ABOUT THIS EXERCISE: Write out only the tail of the records, beginning at the line containing "MBP78_Lg_Metc.6h | Urea: 7.81 -> 7.52" and including the last line, exactly as written.

Change listing data
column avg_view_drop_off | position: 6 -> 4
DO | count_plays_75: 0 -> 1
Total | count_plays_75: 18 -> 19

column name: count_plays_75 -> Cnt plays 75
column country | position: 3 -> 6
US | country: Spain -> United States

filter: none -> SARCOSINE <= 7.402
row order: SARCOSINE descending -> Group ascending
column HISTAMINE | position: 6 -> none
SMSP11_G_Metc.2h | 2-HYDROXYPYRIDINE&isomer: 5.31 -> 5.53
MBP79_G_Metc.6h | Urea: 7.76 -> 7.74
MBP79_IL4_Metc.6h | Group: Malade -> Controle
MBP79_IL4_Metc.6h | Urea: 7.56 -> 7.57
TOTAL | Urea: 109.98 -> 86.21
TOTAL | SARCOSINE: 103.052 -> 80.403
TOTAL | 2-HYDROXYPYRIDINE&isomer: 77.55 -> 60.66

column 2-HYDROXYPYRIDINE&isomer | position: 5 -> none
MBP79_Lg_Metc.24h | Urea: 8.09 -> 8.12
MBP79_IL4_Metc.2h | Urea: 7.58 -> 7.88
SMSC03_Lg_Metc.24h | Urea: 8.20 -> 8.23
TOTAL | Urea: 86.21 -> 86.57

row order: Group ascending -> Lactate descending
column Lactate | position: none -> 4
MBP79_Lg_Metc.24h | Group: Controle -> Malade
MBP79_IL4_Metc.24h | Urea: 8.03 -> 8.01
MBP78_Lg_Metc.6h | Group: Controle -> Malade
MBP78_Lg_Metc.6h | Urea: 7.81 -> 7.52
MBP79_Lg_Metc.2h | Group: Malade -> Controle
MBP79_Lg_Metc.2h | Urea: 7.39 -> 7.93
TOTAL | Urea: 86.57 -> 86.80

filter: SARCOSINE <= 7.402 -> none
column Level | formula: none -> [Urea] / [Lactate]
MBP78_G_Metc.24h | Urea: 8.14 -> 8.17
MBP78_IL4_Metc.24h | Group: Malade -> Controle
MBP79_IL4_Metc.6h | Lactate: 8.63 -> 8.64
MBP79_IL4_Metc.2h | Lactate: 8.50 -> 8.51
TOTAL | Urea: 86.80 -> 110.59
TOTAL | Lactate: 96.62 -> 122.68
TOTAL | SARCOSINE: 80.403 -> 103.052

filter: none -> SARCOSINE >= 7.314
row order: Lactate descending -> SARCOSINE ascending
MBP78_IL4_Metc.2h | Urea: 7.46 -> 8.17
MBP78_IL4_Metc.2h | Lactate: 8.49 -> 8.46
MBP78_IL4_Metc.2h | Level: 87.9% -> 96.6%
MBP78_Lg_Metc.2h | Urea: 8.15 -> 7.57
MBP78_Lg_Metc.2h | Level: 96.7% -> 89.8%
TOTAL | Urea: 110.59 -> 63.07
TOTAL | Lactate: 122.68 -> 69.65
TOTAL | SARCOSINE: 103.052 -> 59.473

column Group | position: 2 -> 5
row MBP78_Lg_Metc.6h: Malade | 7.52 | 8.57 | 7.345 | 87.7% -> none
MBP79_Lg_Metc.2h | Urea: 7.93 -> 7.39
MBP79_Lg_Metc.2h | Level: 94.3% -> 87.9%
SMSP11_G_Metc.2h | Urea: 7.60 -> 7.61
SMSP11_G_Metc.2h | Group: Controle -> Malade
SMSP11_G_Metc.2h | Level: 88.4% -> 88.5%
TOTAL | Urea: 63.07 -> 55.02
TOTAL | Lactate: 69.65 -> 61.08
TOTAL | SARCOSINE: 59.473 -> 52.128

THE COMPLETED TASK:
MBP78_Lg_Metc.6h | Urea: 7.81 -> 7.52
MBP79_Lg_Metc.2h | Group: Malade -> Controle
MBP79_Lg_Metc.2h | Urea: 7.39 -> 7.93
TOTAL | Urea: 86.57 -> 86.80

filter: SARCOSINE <= 7.402 -> none
column Level | formula: none -> [Urea] / [Lactate]
MBP78_G_Metc.24h | Urea: 8.14 -> 8.17
MBP78_IL4_Metc.24h | Group: Malade -> Controle
MBP79_IL4_Metc.6h | Lactate: 8.63 -> 8.64
MBP79_IL4_Metc.2h | Lactate: 8.50 -> 8.51
TOTAL | Urea: 86.80 -> 110.59
TOTAL | Lactate: 96.62 -> 122.68
TOTAL | SARCOSINE: 80.403 -> 103.052

filter: none -> SARCOSINE >= 7.314
row order: Lactate descending -> SARCOSINE ascending
MBP78_IL4_Metc.2h | Urea: 7.46 -> 8.17
MBP78_IL4_Metc.2h | Lactate: 8.49 -> 8.46
MBP78_IL4_Metc.2h | Level: 87.9% -> 96.6%
MBP78_Lg_Metc.2h | Urea: 8.15 -> 7.57
MBP78_Lg_Metc.2h | Level: 96.7% -> 89.8%
TOTAL | Urea: 110.59 -> 63.07
TOTAL | Lactate: 122.68 -> 69.65
TOTAL | SARCOSINE: 103.052 -> 59.473

column Group | position: 2 -> 5
row MBP78_Lg_Metc.6h: Malade | 7.52 | 8.57 | 7.345 | 87.7% -> none
MBP79_Lg_Metc.2h | Urea: 7.93 -> 7.39
MBP79_Lg_Metc.2h | Level: 94.3% -> 87.9%
SMSP11_G_Metc.2h | Urea: 7.60 -> 7.61
SMSP11_G_Metc.2h | Group: Controle -> Malade
SMSP11_G_Metc.2h | Level: 88.4% -> 88.5%
TOTAL | Urea: 63.07 -> 55.02
TOTAL | Lactate: 69.65 -> 61.08
TOTAL | SARCOSINE: 59.473 -> 52.128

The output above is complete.